*** Data for analysis Section Begins ***

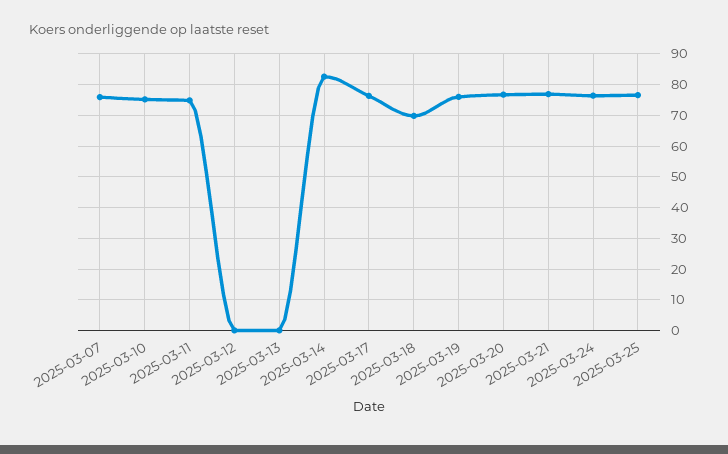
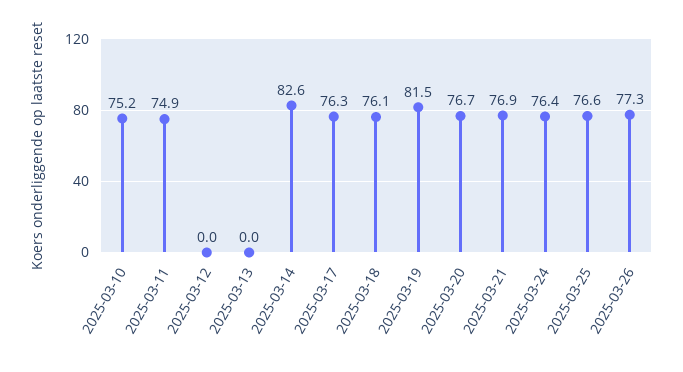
2025-03-07: 76 -> none
2025-03-18: 70 -> 76.1
2025-03-19: 76 -> 81.5
2025-03-26: none -> 77.3

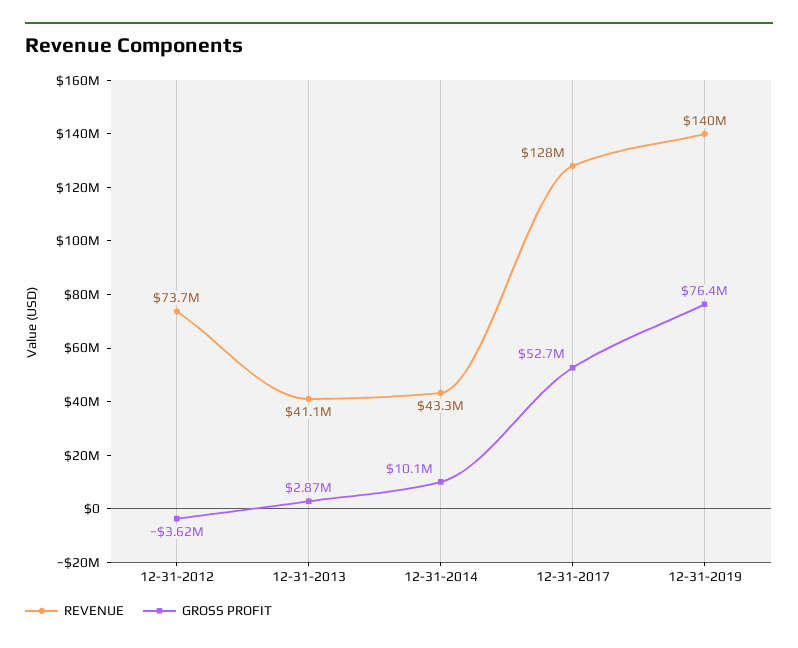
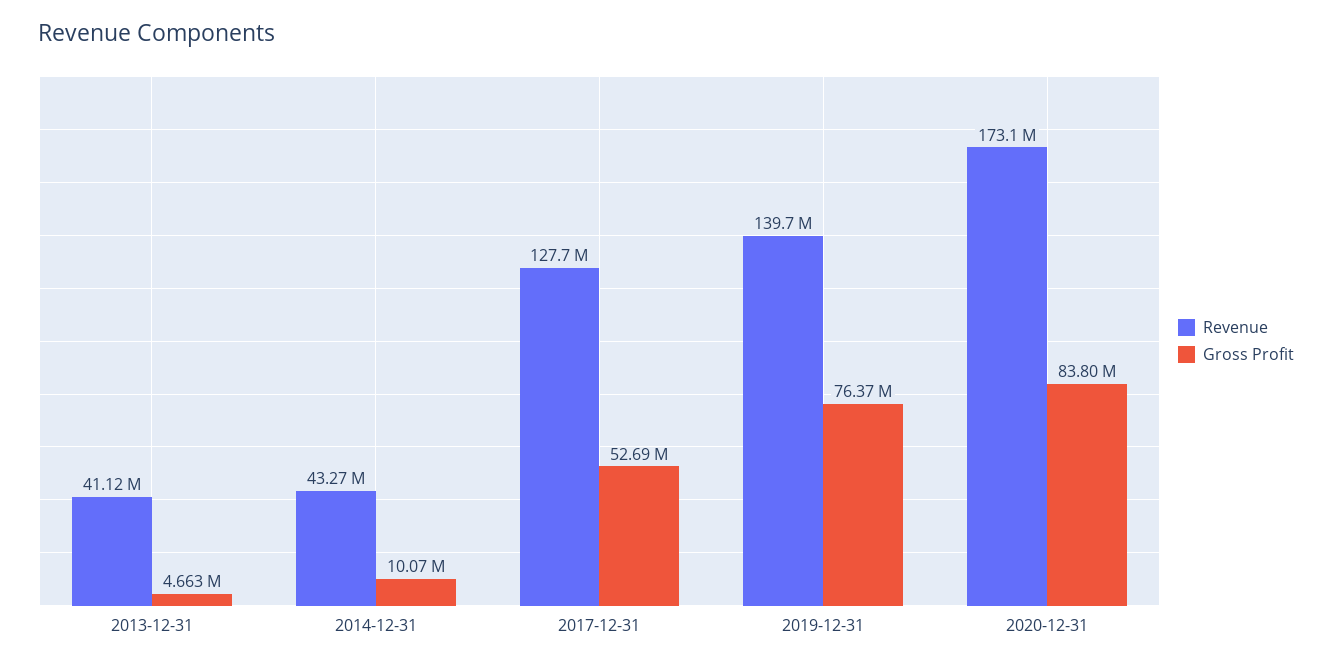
REVENUE, 12-31-2012: 73700000 -> none
GROSS PROFIT, 12-31-2012: -3620000 -> none
GROSS PROFIT, 12-31-2013: 2870000 -> 4663000
REVENUE, 2020-12-31: none -> 173100000
GROSS PROFIT, 2020-12-31: none -> 83800000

*** Data for analysis Section Ends ***

(Action item): I need the lines from the one holding "2025-03-26: none -> 77.3" through the last line of the entries set down exactly, with every picture left out.

(Task response):
2025-03-26: none -> 77.3

REVENUE, 12-31-2012: 73700000 -> none
GROSS PROFIT, 12-31-2012: -3620000 -> none
GROSS PROFIT, 12-31-2013: 2870000 -> 4663000
REVENUE, 2020-12-31: none -> 173100000
GROSS PROFIT, 2020-12-31: none -> 83800000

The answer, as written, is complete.